Ich öffne den Mund, um zu protestieren, aber da löst sich schon der Schuss und die junge Frau wird gegen die Wand geworfen. Sie stößt einen kurzen, spitzen Schrei aus und umklammert mit schmerzverzehrtem Gesicht ihren rechten Arm.

Der Fremde lässt sofort die Waffe fallen und stürzt zu ihr. „Es tut mir so leid! Tut es sehr weh? Es tut mir so leid!“, bricht es aus ihm heraus.

Sie hält ihn mit dem unverletzten Arm auf Abstand und sagt gepresst: „Ist schon in Ordnung. Wir hatten das besprochen. Es gab keine andere Möglichkeit. Ihr dürft jetzt keine Zeit verlieren. Los, sie sind bestimmt schon auf dem Weg!“ Mit offensichtlichem Widerwillen löst er sich von ihr und greift wieder nach meiner Hand, um mich weiter den Gang entlang zu ziehen.

Ich blicke noch einmal zurück, doch die junge Frau nickt mir bestätigend zu und scheucht mich mit einer kleinen Bewegung ihrer linken Hand weiter, bevor sie diese wieder auf die Wunde an ihrem Arm presst. Die einzige weitere Tür befindet sich einige Meter weiter am Ende des Ganges. Kurz bevor wir sie erreichen bleibe ich so plötzlich stehen, dass ich den Mann mitten im Lauf unsanft zurück reiße.

„Audrey Hepburn!“, rufe ich entsetzt. Er sieht mir tief in die Augen und nimmt mein Gesicht in seine Hände. „Haben die dir irgendwas gegeben? Eine Spritze, Tabletten oder irgendwas anderes?“, fragt er mit besorgtem Gesichtsausdruck.
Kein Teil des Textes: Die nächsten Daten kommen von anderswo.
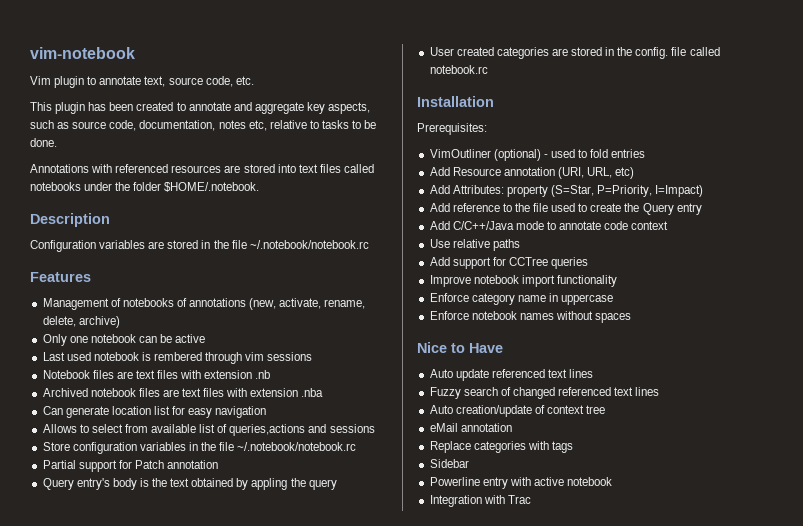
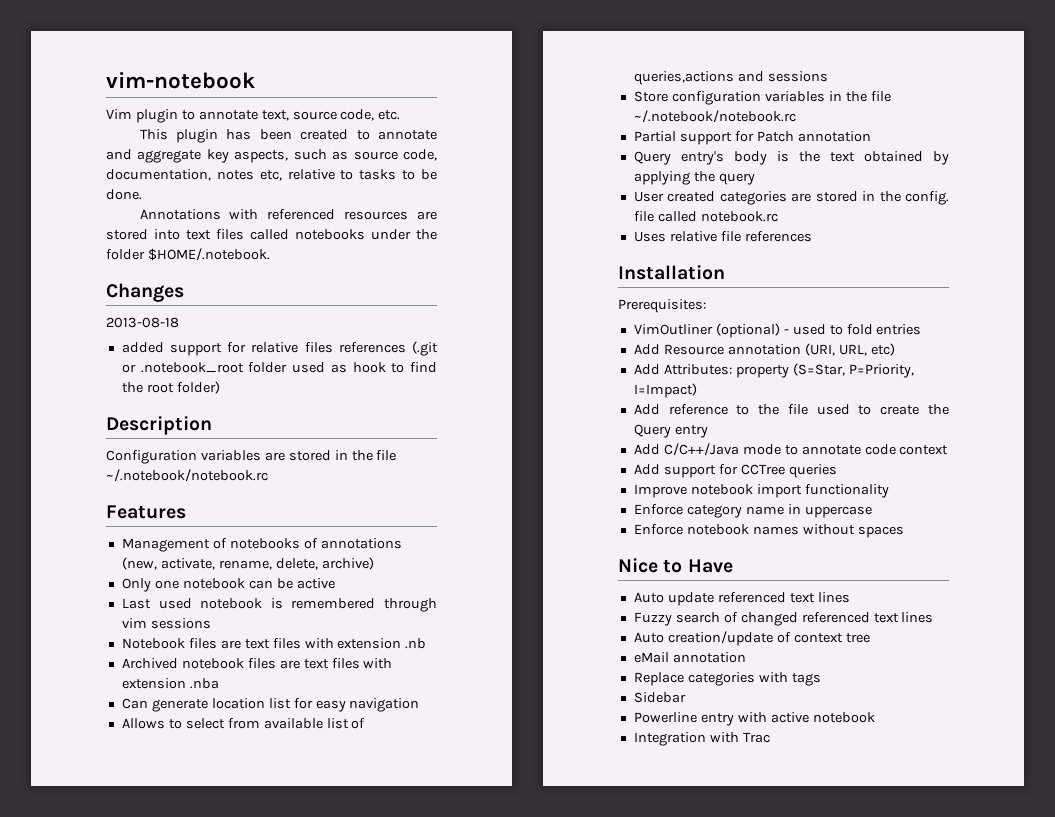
+ Changes
+ 2013-08-18
+ added support for relative files references (.git or .notebook_root folder used as hook to find the root folder)
- Last used notebook is rembered through vim sessions
+ Last used notebook is remembered through vim sessions
- Query entry's body is the text obtained by appling the query
+ Query entry's body is the text obtained by applying the query
+ Uses relative file references
- Use relative paths

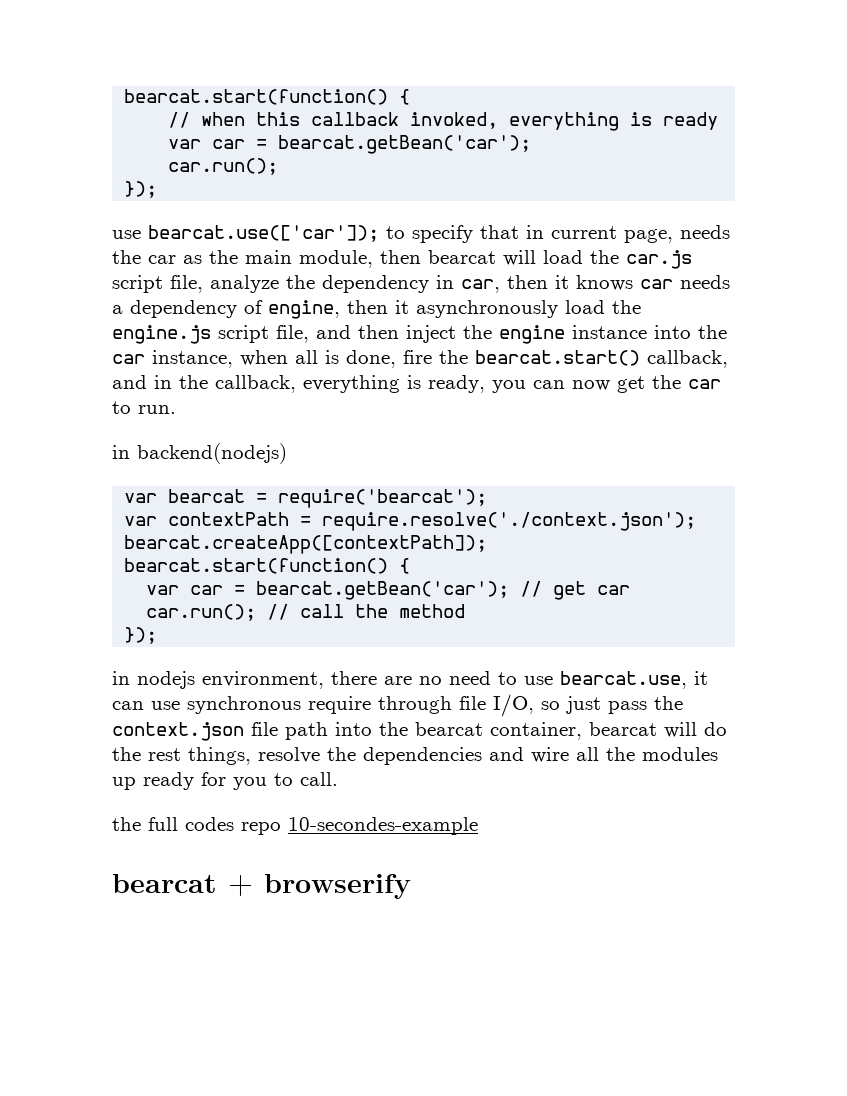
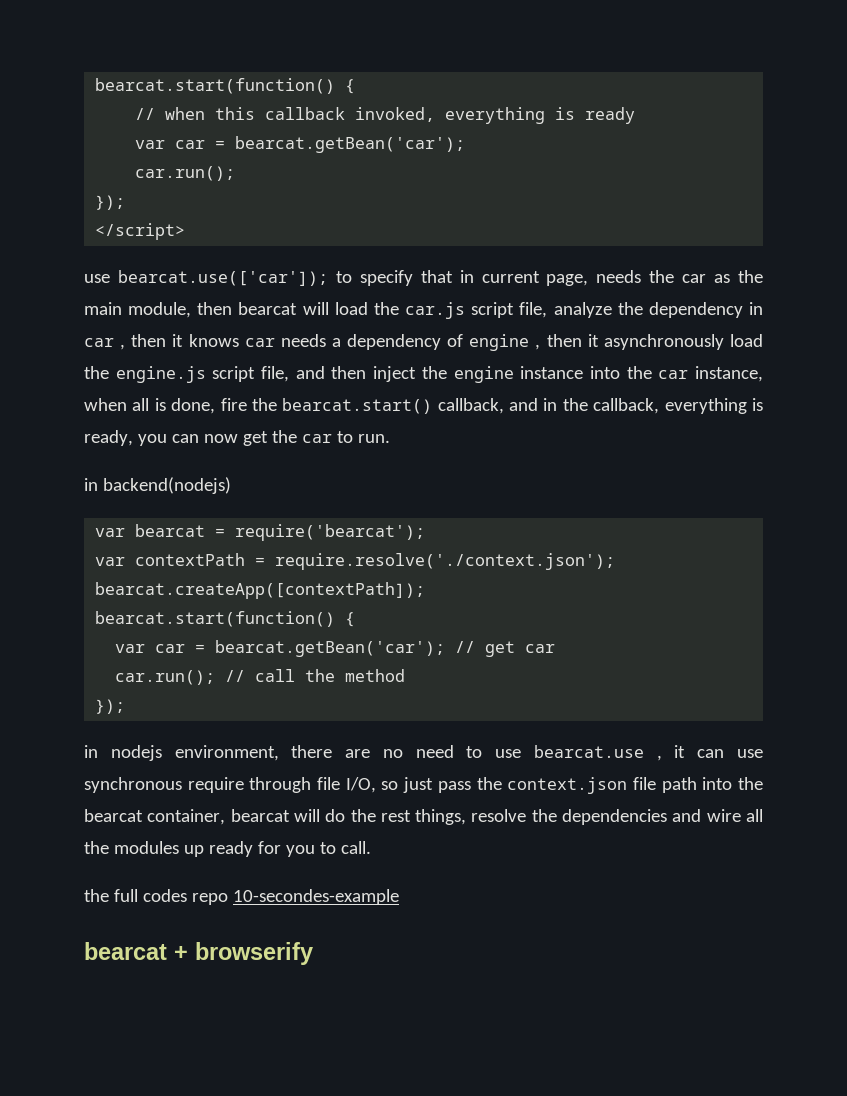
+ </script>
- to specify that in current page, needs the car as the main module, then bearcat will load the car.js script file, analyze the dependency in car, then it knows car needs a dependency of engine, then it asynchronously load the engine.js script file, and then inject the engine instance into the car instance, when all is done, fire the bearcat.start() callback, and in the callback, everything is ready, you can now get the car to run.
+ to specify that in current page, needs the car as the main module, then bearcat will load the car.js script file, analyze the dependency in car , then it knows car needs a dependency of engine , then it asynchronously load the engine.js script file, and then inject the engine instance into the car instance, when all is done, fire the bearcat.start() callback, and in the callback, everything is ready, you can now get the car to run.
- in nodejs environment, there are no need to use bearcat.use, it can use synchronous require through file I/O, so just pass the context.json file path into the bearcat container, bearcat will do the rest things, resolve the dependencies and wire all the modules up ready for you to call.
+ in nodejs environment, there are no need to use bearcat.use , it can use synchronous require through file I/O, so just pass the context.json file path into the bearcat container, bearcat will do the rest things, resolve the dependencies and wire all the modules up ready for you to call.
„Meine Katze ist noch da drin!“, erkläre ich und zeige panisch auf die Tür am anderen Ende des Ganges. Er sieht mich kurz verständnislos an und schlägt sich dann die Hand vor die Stirn. „Die Katze!“. Er sagt es so als hätte er etwas Wichtiges vergessen und nicht ich. „Du wartest hier!“

Und schon spurtet er den Gang entlang, zurück in die Höhle des Löwen. Als er an der verletzten, jungen Frau vorbeikommt, die sich wieder in den Türrahmen zurückgezogen hat, sehe ich das erste Mal Angst in ihren Augen. Ich werfe ihr einen entschuldigen Blick zu und als sich die geheime Tür zum Büro hinter ihm schließt, sende ich ein kurzes Stoßgebot zum Himmel. Eigentlich nicht meine Art, aber schaden kann es sicher nicht.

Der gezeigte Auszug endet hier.